Это использует erf () для правильного размещения каждого элемента в ячейке, а затем сортирует каждую ячейку. Он сохраняет массив полностью на месте.

Первый проход: docensus () подсчитывает количество элементов в каждом бине.

Второй проход: partition () переставляет массив, помещая каждый элемент в соответствующую корзину

Третий этап: sortbins () выполняет qsort для каждого бина.

Это наивно и вызывает дорогую функцию erf () дважды для каждого значения. Первый и третий проходы потенциально распараллеливаются. Второй является очень последовательным и, вероятно, замедлен из-за его очень случайных образцов доступа к памяти. Также может быть целесообразно кэшировать номер каждой двойной ячейки, в зависимости от соотношения мощности процессора и скорости памяти.

Эта программа позволяет вам выбрать количество корзин для использования. Просто добавьте второй номер в командной строке. Я скомпилировал его с помощью gcc -O3, но моя машина настолько слабая, что не могу сказать вам хороших показателей производительности.

Редактировать: Пуф! Моя программа на C волшебным образом превратилась в программу на C ++ с использованием std :: sort!


Вы можете использовать фи для более быстрого stdnormal_cdf.
Александру

Сколько ящиков нужно положить, примерно?
static_rtti

@Alexandru: Я добавил кусочно-линейное приближение к normcdf и набрал только около 5% скорости.
Frud

@static_rtti: Вам не нужно ничего ставить.

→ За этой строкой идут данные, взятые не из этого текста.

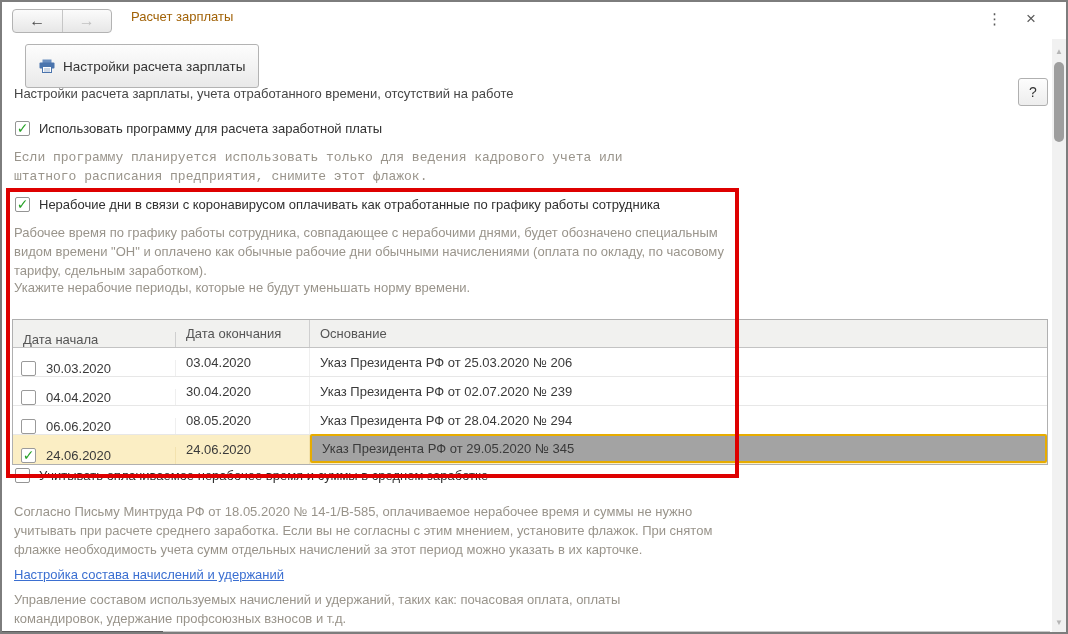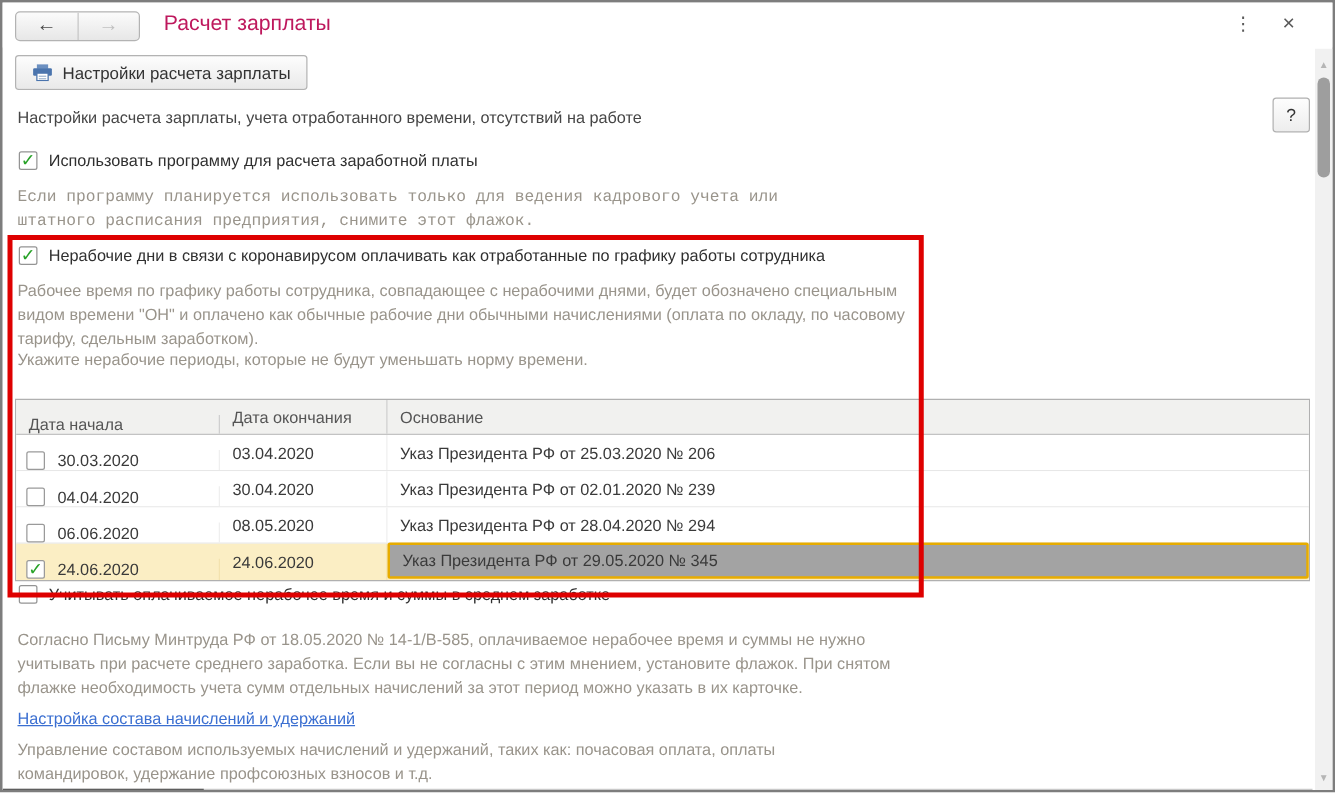"Расчет зарплаты" .title { color: #be185d -> #a16207; font-size: 17px -> 13px }
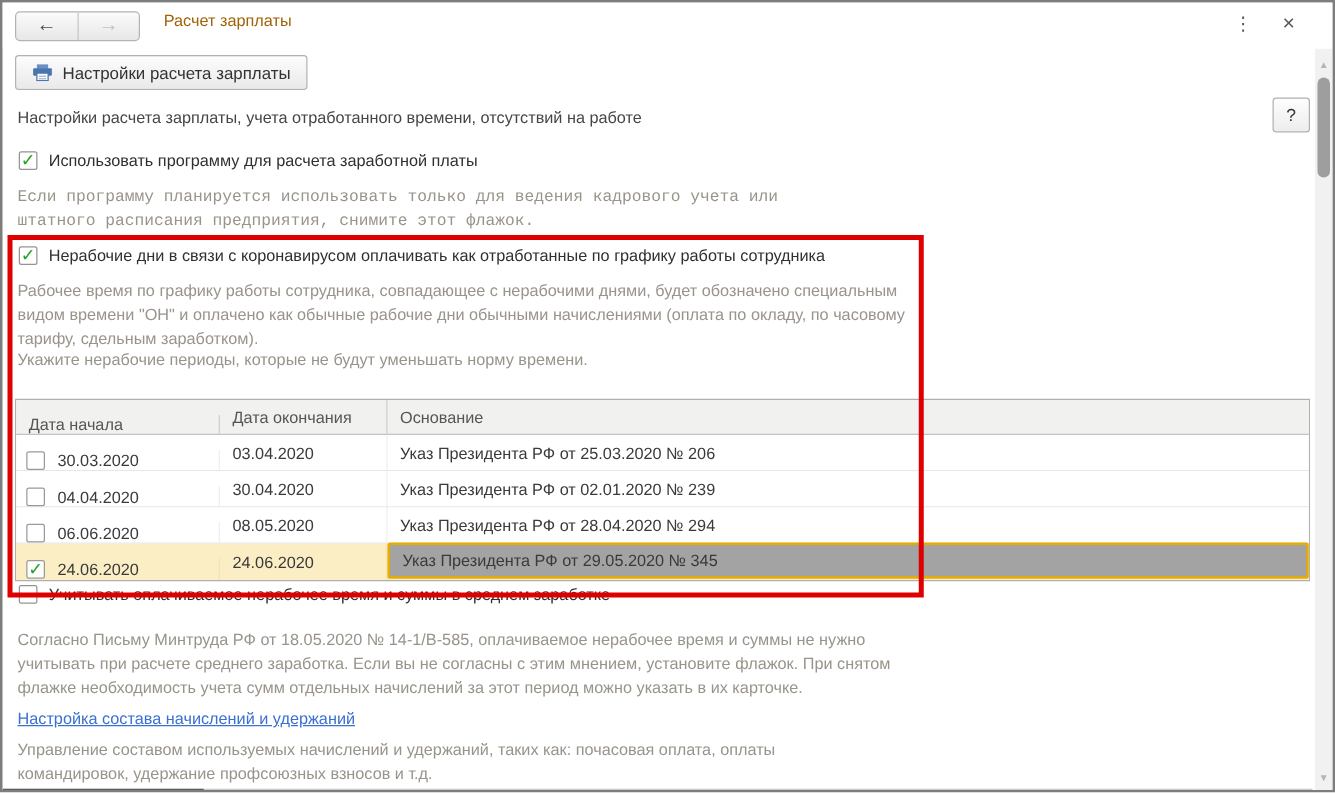"Настройки расчета зарплаты" .print-btn { height: 28px -> 44px; left: 10px -> 23px }
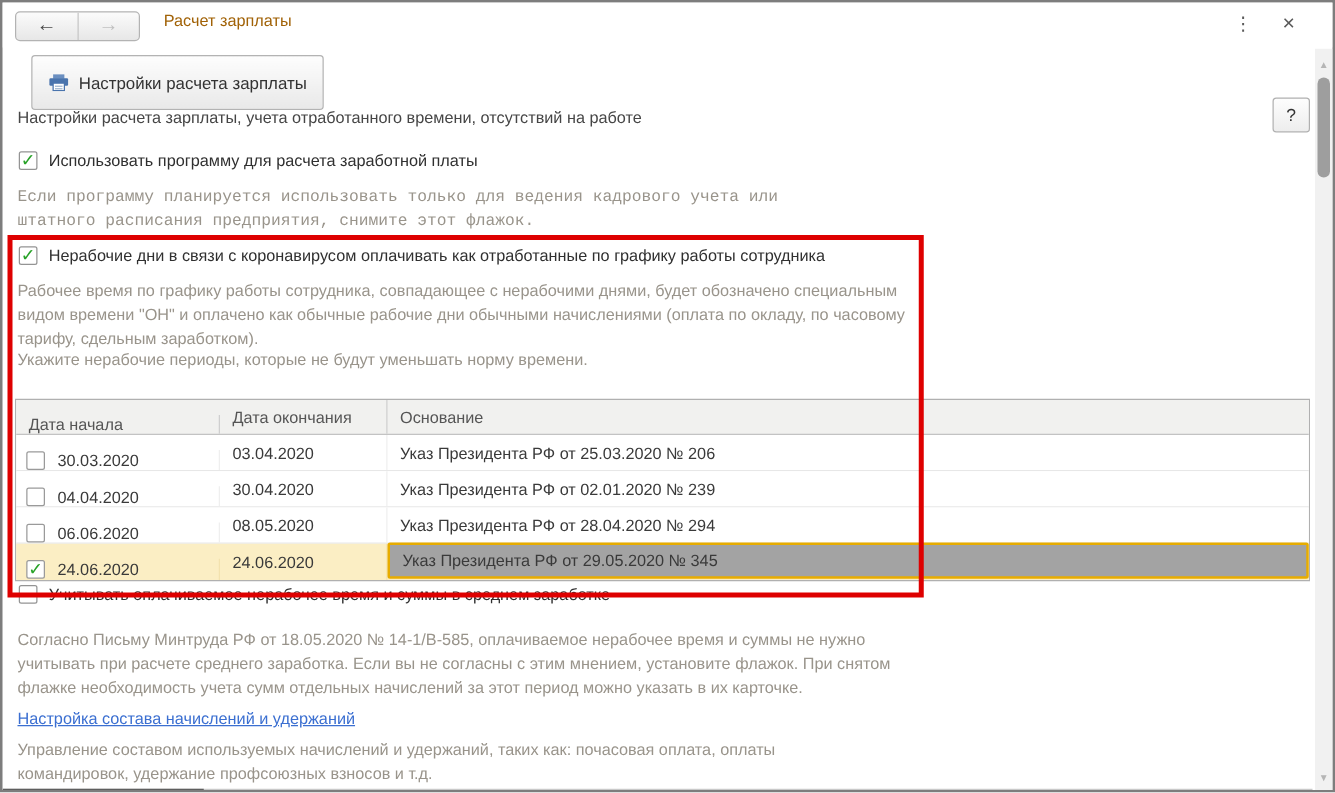"Указ Президента РФ от 02.01.2020" div.g-cell { text: 02.01.2020 -> 02.07.2020 }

По умолчанию код выбирает количество бинов, поэтому средний размер бина равен 10/11 из 128 КБ. Слишком мало мусорных ведер, и вы не получите выгоды от разбиения. Слишком много, и фаза раздела замедляется из-за переполнения кэша.
Frud

10.6s! Я попытался немного поиграть с количеством бинов, и я получил лучшие результаты с 5000 (немного больше значения по умолчанию 3356). Я должен сказать, что ожидал увидеть гораздо лучшую производительность для вашего решения ... Может быть, дело в том, что вы используете qsort вместо потенциально более быстрого решения std :: sort C ++?
static_rtti

1

Взгляните на реализацию сортировки по основанию от Michael Herf ( Radix Tricks ). На моей машине сортировка была в 5 раз быстрее по сравнению с std::sortалгоритмом в моем первом ответе. Имя функции сортировки является RadixSort11.

int main(void)
{
    std::ifstream ifs("C:\\Temp\\gaussian.dat", std::ios::binary | std::ios::in);
    std::vector<float> v;
    v.reserve(50000000);
    double d;
    while (ifs.read(reinterpret_cast<char*>(&d), sizeof(double)))
        v.push_back(static_cast<float>(d));
    std::vector<float> vres(v.size(), 0.0);
    clock_t c0 = clock();
    RadixSort11(&v[0], &vres[0], v.size());
    std::cout << "Finished after: "
              << static_cast<double>(clock() - c0) / CLOCKS_PER_SEC << std::endl;
    return 0;
}
Используя наш сайт, вы подтверждаете, что прочитали и поняли нашу Политику в отношении файлов cookie и Политику конфиденциальности.
Licensed under cc by-sa 3.0 with attribution required.